I don’t know about you, but Mexican food is a staple here at our house. Any time we’re having something like tacos, enchiladas, or fajitas, there is ALWAYS guacamole to go with it. For the longest time, I was one of those people at the grocery store buying the little tiny container of guacamole for $3.99. Not only was it rather expensive, it didn’t taste that great. This home-made Loaded Guacamole tastes way better!
Once I discovered how easy it was to make this Loaded Guacamole at home, there was no more buying that mediocre stuff at the store. Not to mention, when you’re making something at home, you know exactly what’s going into it. The Loaded Guacamole has nothing but fresh ingredients along with some simple spices that you can easily find, making it Clean-Eating friendly!
To get my 6-year-old fella to eat more veggies, I’ve come to notice that if he is there helping me prepare what we’re eating, he is much more apt to try and LIKE it! He was also pretty excited to help use the Ninja Food processor that he and his daddy got me for Christmas. So I got him chopping away – he helped chop and prepare almost everything that went into the food processor – the avocados, garlic, onion, lime juice, chilies, spices and tomatoes.
Harrison got a little excited with the food processor, and we ended up with a creamier guacamole – which is great. I also really love a chunky guacamole, where you have bits and pieces of onion, avocado, garlic and tomato. To make a chunky guacamole, simply pulse your food processor (or blender) just a few times – it will incorporate and break everything up, but still remain chunky. We ended up just chopping the tomatoes by hand, and stirring those in at the end, rather than pureeing them with the rest of the ingredients. It gives it a nice pop of color intermixed with the green. Perfect for Cinco de Mayo!
Here is how this fantastically fresh, easy and clean-eating friendly dip comes together:
- 2 ripe avocados
- 1 medium yellow onion, peeled and roughly chopped
- 3 cloves of garlic, roughly chopped
- the juice of one lime
- ½ c. chopped, fire roasted chili pepper (fresh or canned)
- ½ tsp. garlic salt
- ½ tsp. cumin
- ½ tsp. cayenne pepper
- 2 medium roma tomatoes, chopped
- In a food processor or blender, add the avocados, onion, garlic, lime juice, chili's, and spices. Pulse for a few times to chop and incorporate all the ingredients, leaving a chunky guacamole. (For a creamier guacamole, puree for a few seconds longer.)

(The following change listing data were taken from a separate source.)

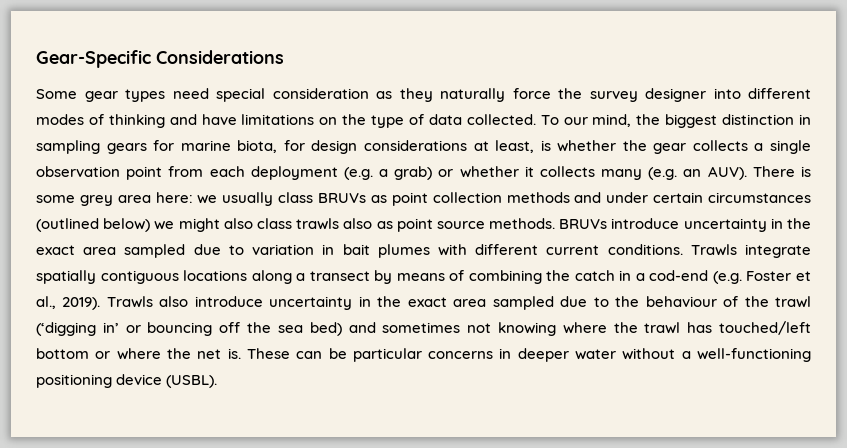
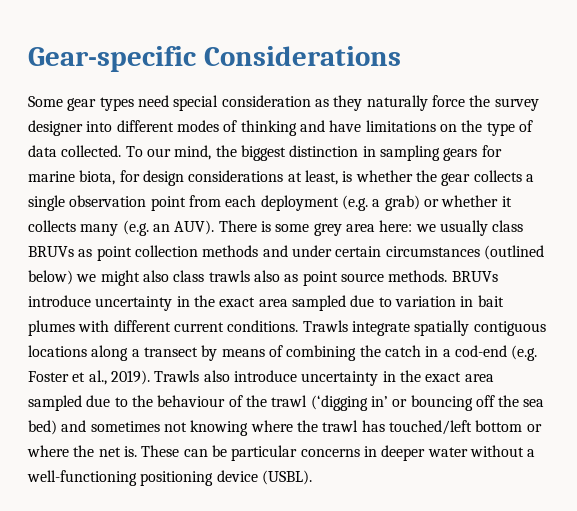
- Gear-Specific Considerations
+ Gear-specific Considerations

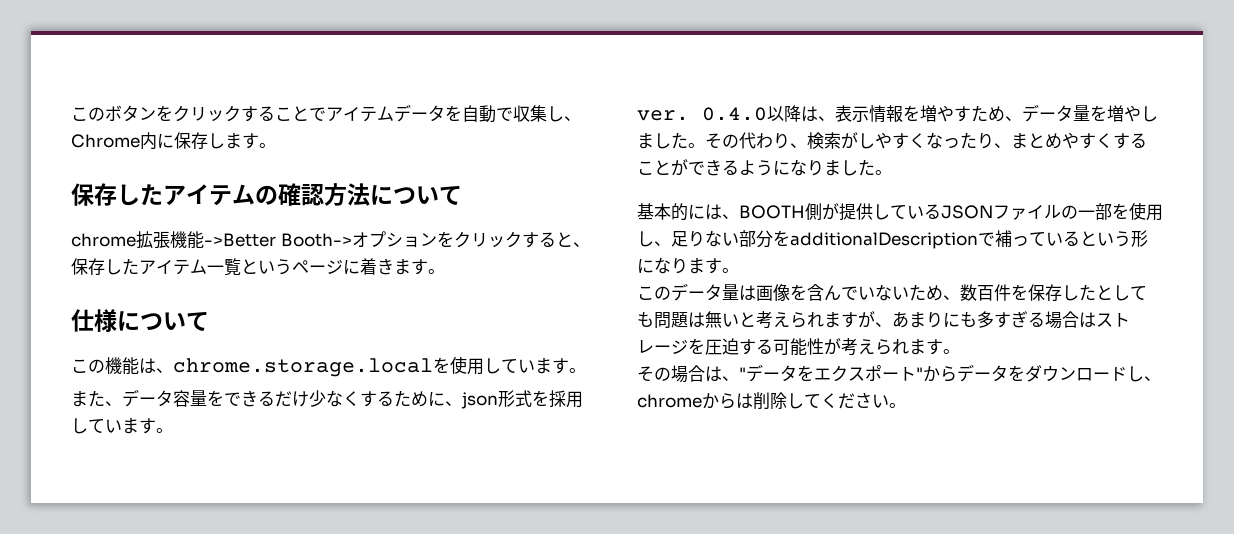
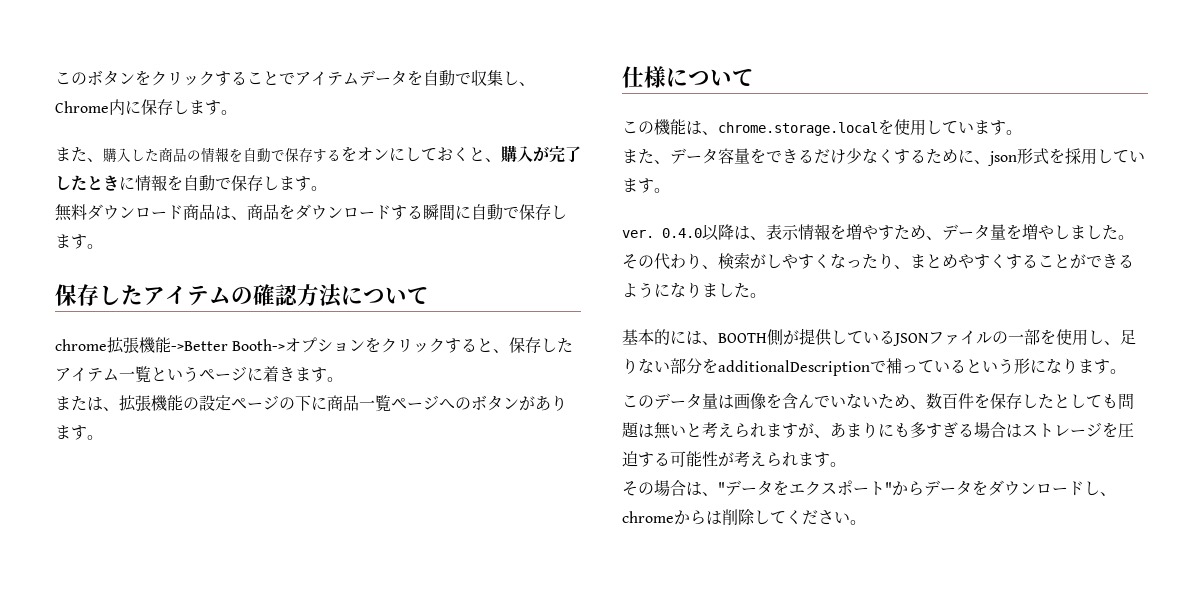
+ また、購入した商品の情報を自動で保存するをオンにしておくと、購入が完了したときに情報を自動で保存します。
+ 無料ダウンロード商品は、商品をダウンロードする瞬間に自動で保存します。
+ または、拡張機能の設定ページの下に商品一覧ページへのボタンがあります。

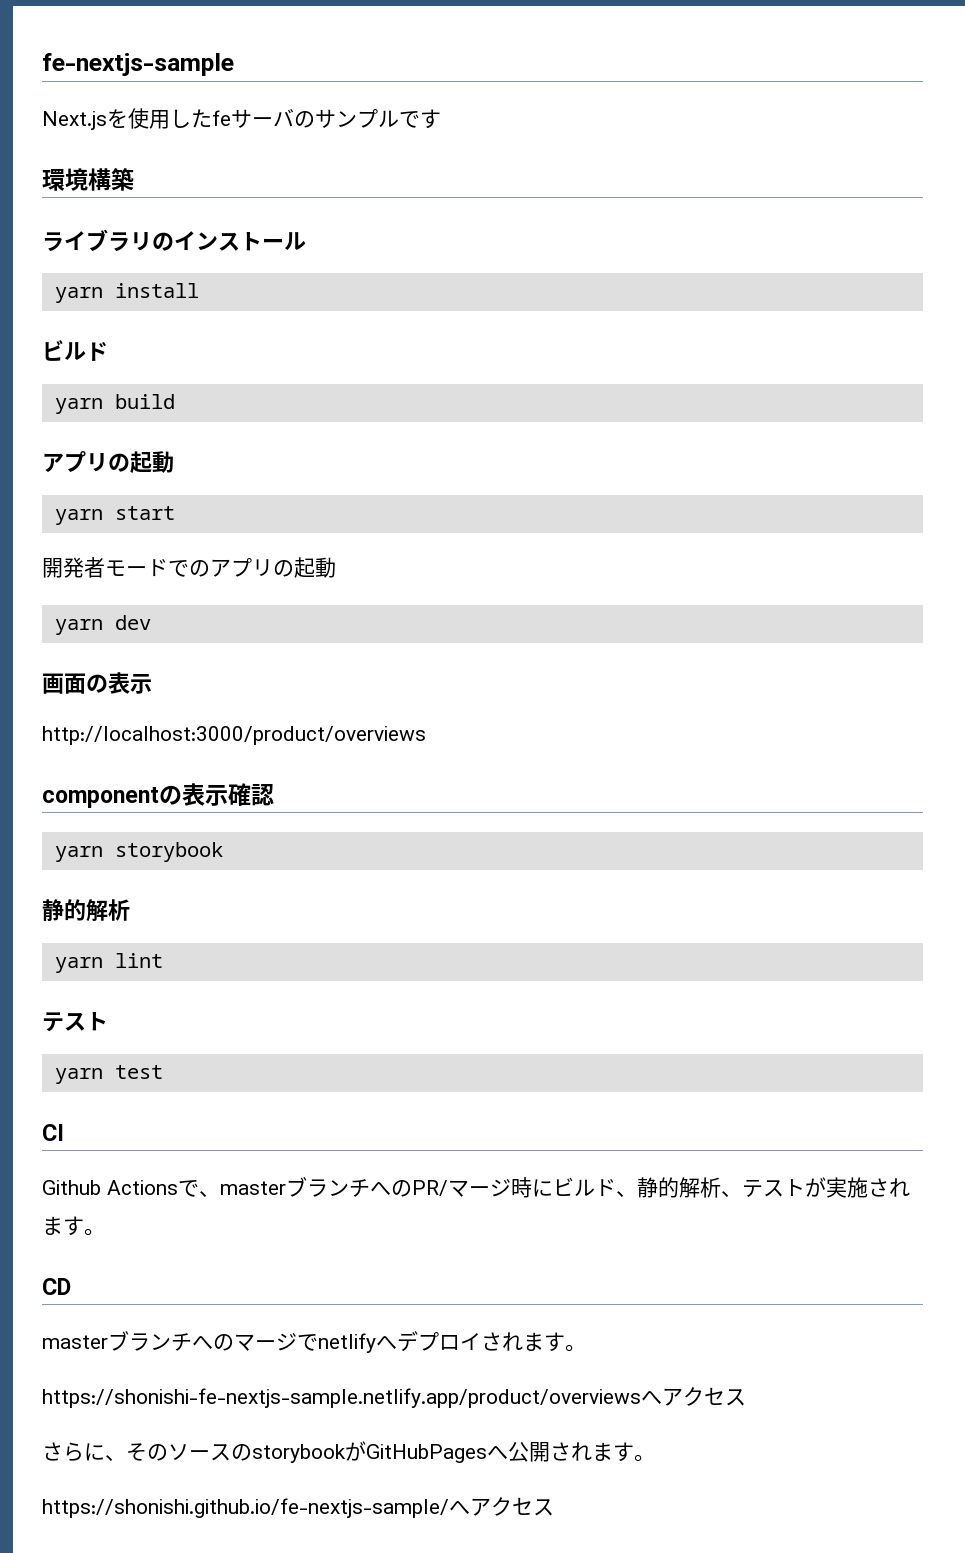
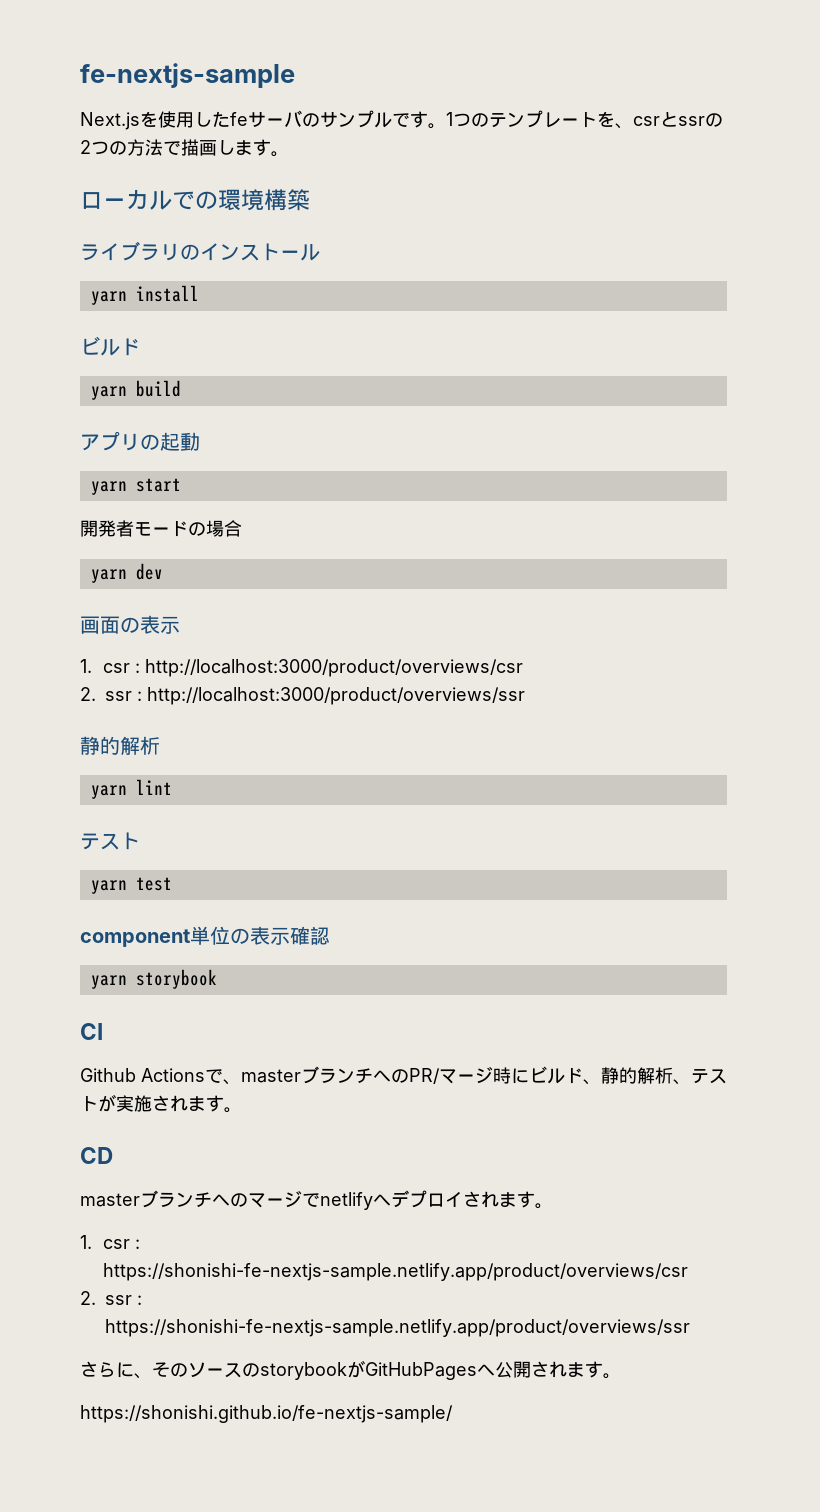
- Next.jsを使用したfeサーバのサンプルです
- 環境構築
+ Next.jsを使用したfeサーバのサンプルです。1つのテンプレートを、csrとssrの2つの方法で描画します。
+ ローカルでの環境構築
- 開発者モードでのアプリの起動
+ 開発者モードの場合
- http://localhost:3000/product/overviews
- componentの表示確認
- yarn storybook
+ 1. csr : http://localhost:3000/product/overviews/csr
+ 2. ssr : http://localhost:3000/product/overviews/ssr
+ component単位の表示確認
+ yarn storybook
- https://shonishi-fe-nextjs-sample.netlify.app/product/overviewsへアクセス
+ 1. csr : https://shonishi-fe-nextjs-sample.netlify.app/product/overviews/csr
+ 2. ssr : https://shonishi-fe-nextjs-sample.netlify.app/product/overviews/ssr
- https://shonishi.github.io/fe-nextjs-sample/へアクセス
+ https://shonishi.github.io/fe-nextjs-sample/

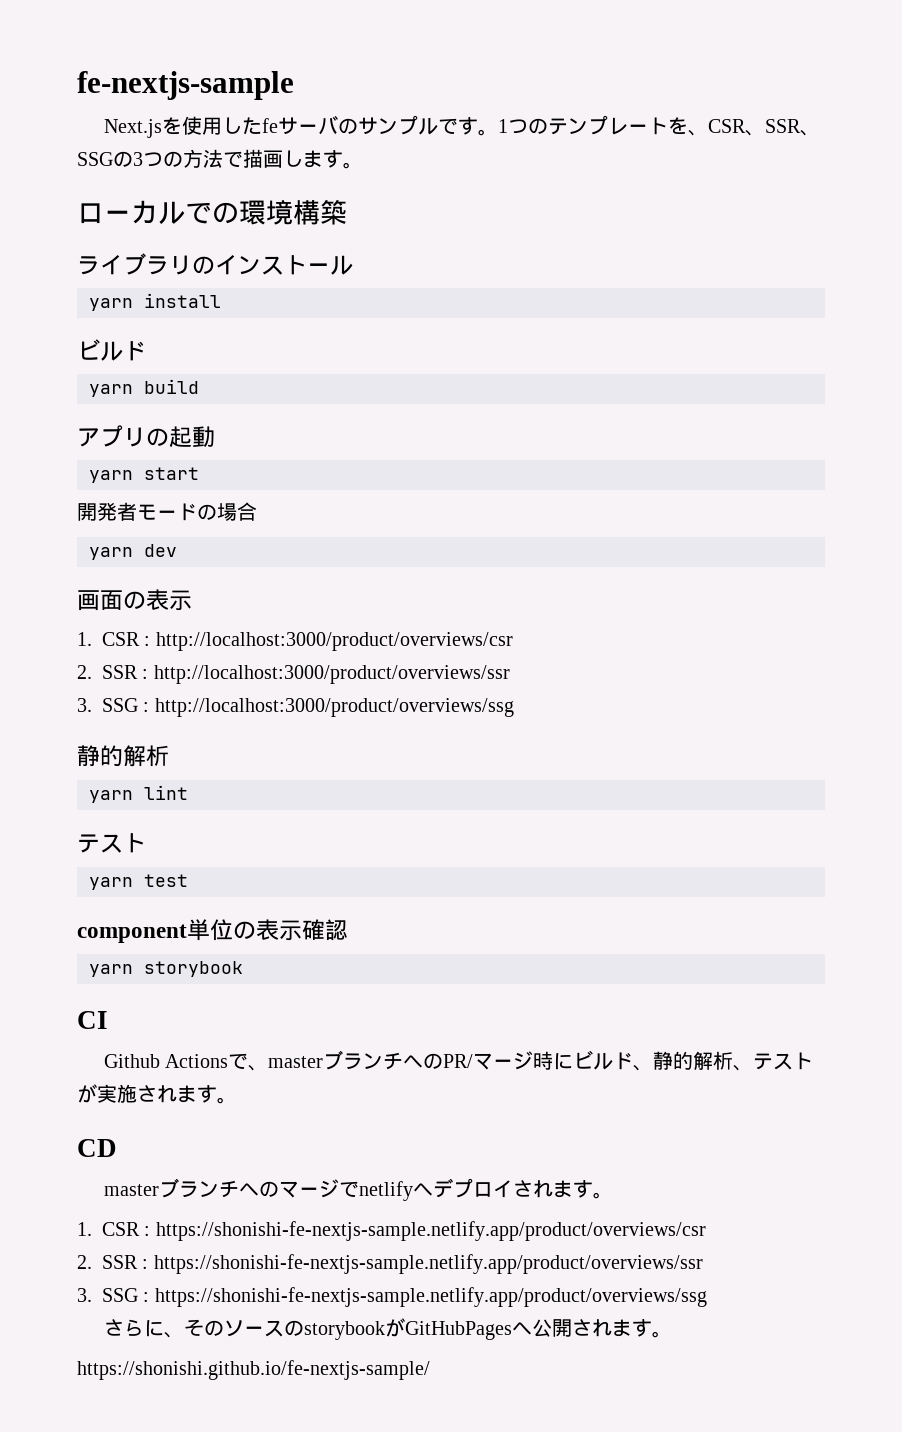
- 1つのテンプレートを、csrとssrの2つの方法で描画します。
+ 1つのテンプレートを、CSR、SSR、SSGの3つの方法で描画します。
- 1. csr : http://localhost:3000/product/overviews/csr
+ 1. CSR : http://localhost:3000/product/overviews/csr
- 2. ssr : http://localhost:3000/product/overviews/ssr
+ 2. SSR : http://localhost:3000/product/overviews/ssr
+ 3. SSG : http://localhost:3000/product/overviews/ssg
- 1. csr : https://shonishi-fe-nextjs-sample.netlify.app/product/overviews/csr
+ 1. CSR : https://shonishi-fe-nextjs-sample.netlify.app/product/overviews/csr
- 2. ssr : https://shonishi-fe-nextjs-sample.netlify.app/product/overviews/ssr
+ 2. SSR : https://shonishi-fe-nextjs-sample.netlify.app/product/overviews/ssr
+ 3. SSG : https://shonishi-fe-nextjs-sample.netlify.app/product/overviews/ssg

- Lastly, pour the guacamole into a bowl, and stir in the chopped tomatoes.
- Serve with tortilla chips and fresh vegetables.
*If you’re rather strict on clean eating, you can fire-roast your own chili pepper at home, simply by roasting over an open burner until the skin blackens. Once cool, peel off the blackened skin, and you’ll have a deliciously roasted chili pepper.
**If you don’t have fresh chili peppers readily available in your produce section, you can find canned chopped chili’s in Mexican food section of the supermarket, near the salsa.
This post is the third of four post that is a part of the 2014 Clean Eating Challenge. Me and other fantastic food bloggers will be bringing you some great Clean-Eating friendly posts, and hopefully some additional ideas to help you eat cleaner, and fresher in the future!